А тогда меня передавали по цепочке — один другому, один другому. Те, что меня привели в дом, сразу куда-то скрылись, а меня вроде бы оставили ужинать… Прошла целая вечность, но я ничего не забыл: ни того вечера, когда сидел у них в столовой — все ждали появления хозяина и шептались, а я не находил себе места от стыда и унижения, ведь мне предстояло просить совсем чужого человека, я даже понятия не имел, как он выглядит, в чужом доме — просить (я даже не знал, как это делается) за самого чистого, на мой взгляд, самого справедливого, самого честного и ни в чем не повинного человека — моего отца, уже арестанта… Я не знал, куда деть руки, куда сесть, что кому говорить…

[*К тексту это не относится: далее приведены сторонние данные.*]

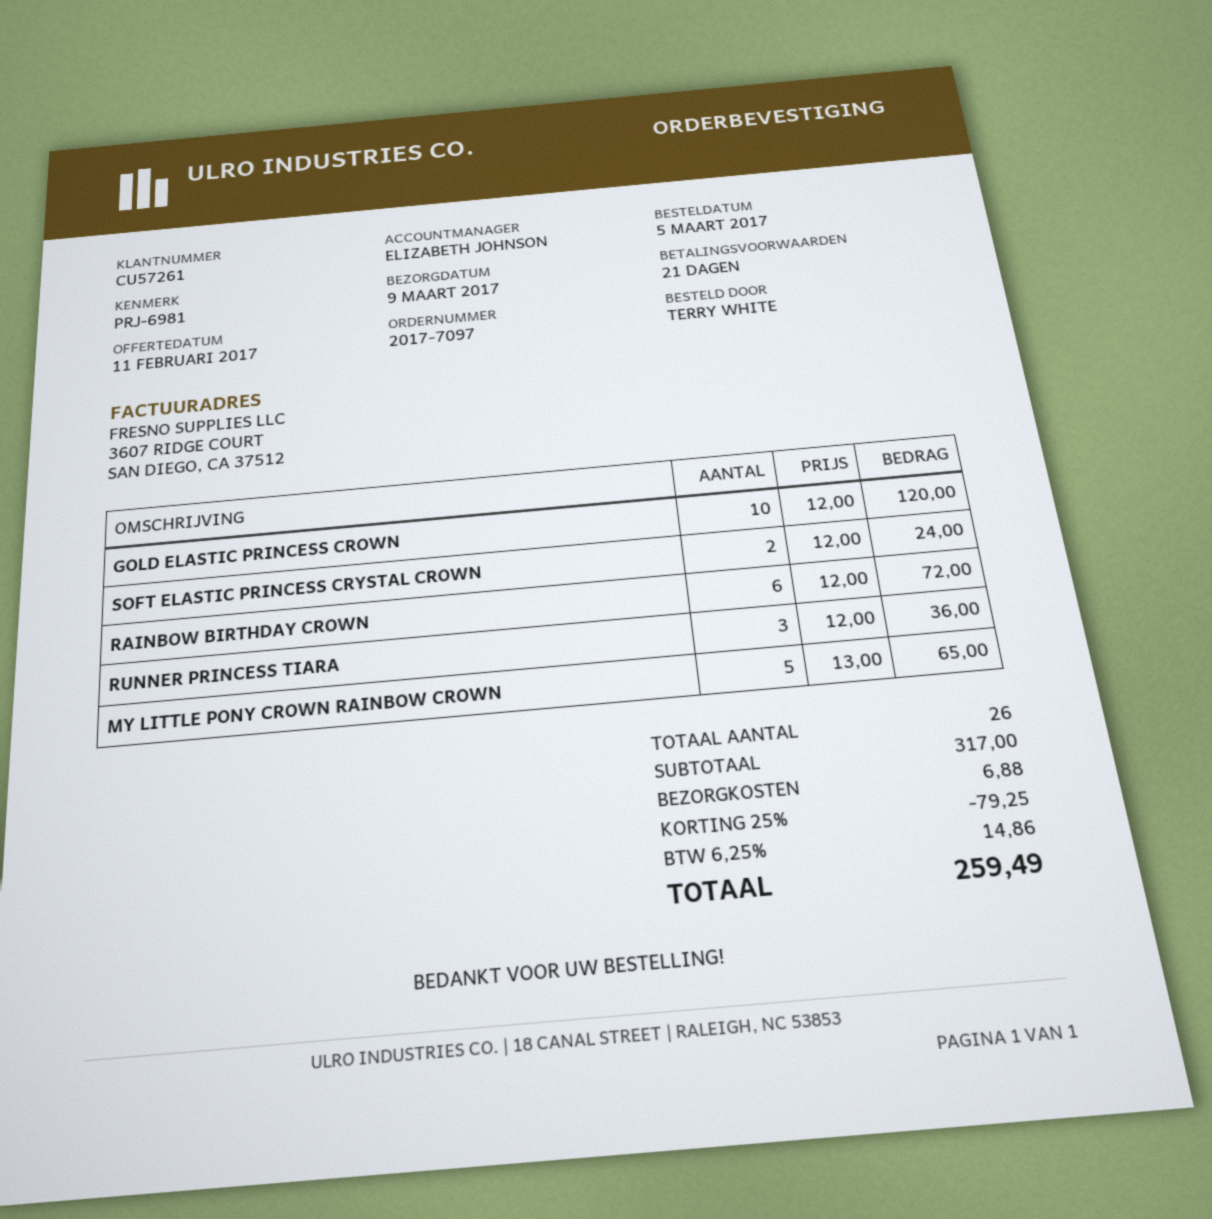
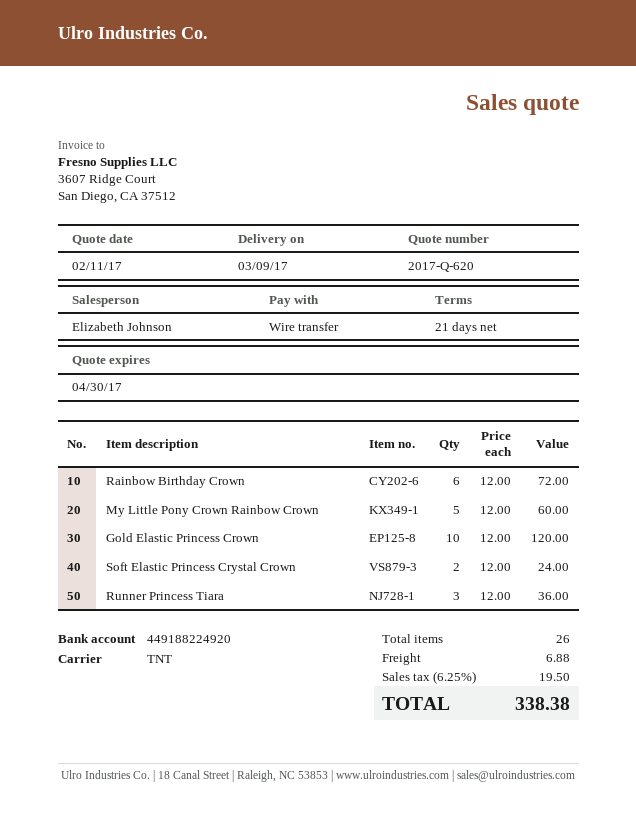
MY LITTLE PONY CROWN RAINBOW CROWN: 5 x 13.00 = 65.00 -> 5 x 12.00 = 60.00
discount: 25% = 79.25 -> none
tax: 6.25% = 14.86 -> 6.25% = 19.50
total: 259.49 -> 338.38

С самого раннего детства я боготворил своего отца. Всю возможную любовь к рано умершей матери, даже лица которой я не мог вспомнить, к брату или сестренке, которых не было и в помине, всю любовь к окружающему миру, луне, солнцу, звездному небу — всё это вместе взятое я превращал в боготворение моего отца — мужчины с теплыми ласковыми руками, доброй улыбкой и светящимися любовью глазами. Ничего выше и прекраснее я не знал. И не знал, что все это обозначается такими словами…
Меня посадили за стол. Ждали долго (или мне так показалось)… Появился хозяин — как темное облако без лица, только два ромба в петлицах. Сел в торце — нас разделял угол столешницы. Меня, совсем постороннего человека, как бы и не заметил. Он приехал домой ненадолго: поужинать, может быть, немного отдохнуть после какого-то невиданно изнурительного труда. Я почти ничего не ел, не знал, как начать такой трудный разговор, да еще при людях… Да еще все время забывал его самое обыкновенное имя-отчество… А ужин был по тем временам очень хороший. В самом конце хозяйка едва заметно кивнула мне, и я обратился к ее мужу со своей бестолковой и путанной просьбой… Он сначала вроде бы и не понял даже, о чем идет речь… А когда понял, весь как бы окаменел, кожа на лице побелела, натянулась, он ухватил рукой затылок, словно ему туда выстрелили… и я был причастен к этому выстрелу Он что-то буркнул, поднялся (стул с грохотом отлетел в сторону) и вышел в соседнюю комнату. Хозяйка, не спеша и очень осторожно, вышла вслед за ним… Потом вскоре вернулась, передала извинение — дескать, у него с головой сегодня что-то неладное… Ну так и без слов видно…
Он ничего не сделал для моего отца, или не смог сделать… Нет — не сделал!..» А вот теперь мы, я и его жена Анна Григорьевна, вместе трудились за одним огромным рабочим столом — я значился клейщиком, она моей подсобницей.
Клей сох очень быстро, и нужна была сноровка, которой у нее не было. Но она старалась… Как-никак осталось двое детей, их нужно было кормить. Уже не было той квартиры, того ужина, того мужа… И кто-то все это понимал и как-то помогал ей выбраться из этого омута.
Я при помощи большой одежной щетки широким, плавным и огибающим движением руки размазывал горячий клей по фанерному листу; два легких касания — и большой лист бумаги покрыт тонким, ровным, липким слоем; переворот листа и отбрасывание его в сторону одним движением, как на воздушную подушку — и чтобы место для него уже было освобождено. Она подхватывала, накладывала лист на картон (пока не остыло), разглаживала и перекладывала на просушку…
Но всего этого я не мог рассказать Матвею Семеновичу. —–Ты в какой школе учишься? — спросил он.
— В 125-й на Малой Бронной.
— А моя дочка в 105-й, и никакого слада с ней нет — бандитствует!..
Среди заключенных поговаривали, что дочка самого начальника ГУЛАГа каким-то образом спуталась с уголовным миром и он, всемогущий Берман, да и его дражайшая половина — активный работник аппарата ЦК ВКП/б — не могли ничего с ней поделать. И это не были слухи или сплетни — обо всем этом говорили как о большом горе.
— Фотоаппарат ФЭД знаешь? — неожиданно поменял тему Берман.
— Знаю.
— Вот эти аппараты делают на комбинате при коммуне имени Феликса Эдмундовича Дзержинского, — с гордостью сообщил он, словно сам был конструктором этого аппарата или обнаружил признаки того, что я со временем стану одним из подопечных этой коммуны.